Fact is about HOW votes have been gathered. Crowdsourcing vs. “I’ve played most of the games and I vote for…”.
A new kind of problem, never seen before, which deserved a peculiar act on behalf of the organizers.
I’m not a big fan of “laws made during emergencies” cause that’s how Hitler got to the power… but I can tell the difference, in this case.
EDIT: Victor was faster then me. Sorry for repeating.
My list of Potential Invasions of Doom has been steadily racking up larger and larger candidates, from Caltrops to Zarfian Kickstarterites to Something Awful LPers, and so on. In terms of total griefing potential, though, I think Anonymous trumps MuggleNet.
I would suggest sticking a rule in there about crowd-sourcing (“Do not ask for votes directly or indirectly”), though there’s a lot of grey area in that as well: where does legitimate publicity end and turn into a problem? But I don’t think you’re going to solve this by rules alone - at the end of the day, it all depends on the honesty and integrity of the voters. And, as Victor has observed, on whether or not they even realise they might be doing something wrong.

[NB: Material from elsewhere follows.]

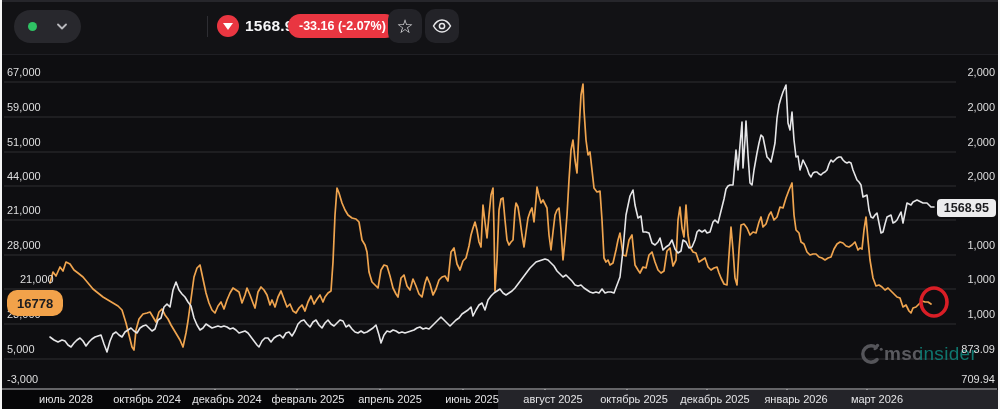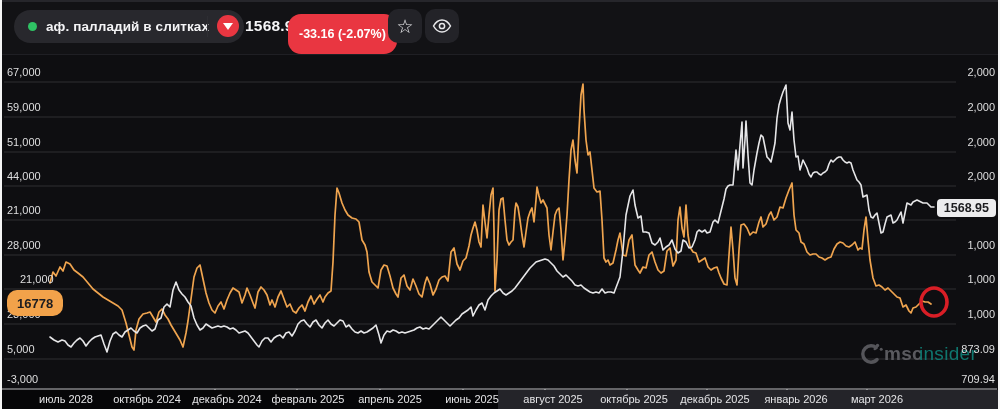"аф. палладий в слитках" span.sym-label { html: <span>аф. палладий в слитках</span> -> none }
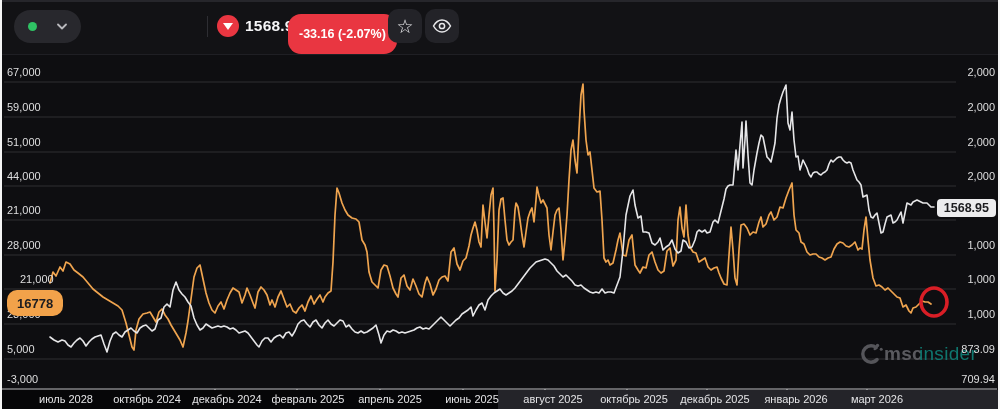"-33.16 (-2.07%)" .chg-pill { height: 40px -> 24px }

There is no way that a dedicated goup of people/community can’t overrun/cheat the system; tough rules might even encourage cheating. There appear to be only two choices: throw out all games from different communities where there’s not much overlap (which is really legitimate, it being akin to limiting an award to movies from a certain country) or explain the intention of the award up front and hope that people will play nice (while reserving the right to throw out “renegade votes”).
[size=50]I believe the one with the small “w” and the space is the philosopher who helped me out with Kerkerkruip, while the one with the big “W” and no space is the author of Aotearoa. emote:)[/emote] How to remember this… hm… let’s say that by winning an IF Comp and 7 XYZZYs, the big-W-Matt has made it big in the IF world? Big/big, get it? emote8-)[/emote] emote:?[/emote][/size]
The above information is WRONG, as maga pointed out.
matt w = Matt Weiner, the philosopher.
mwigdahl = Matt Wigdahl, the author of Aotearoa.
MattW = some other guy whom I know nothing about.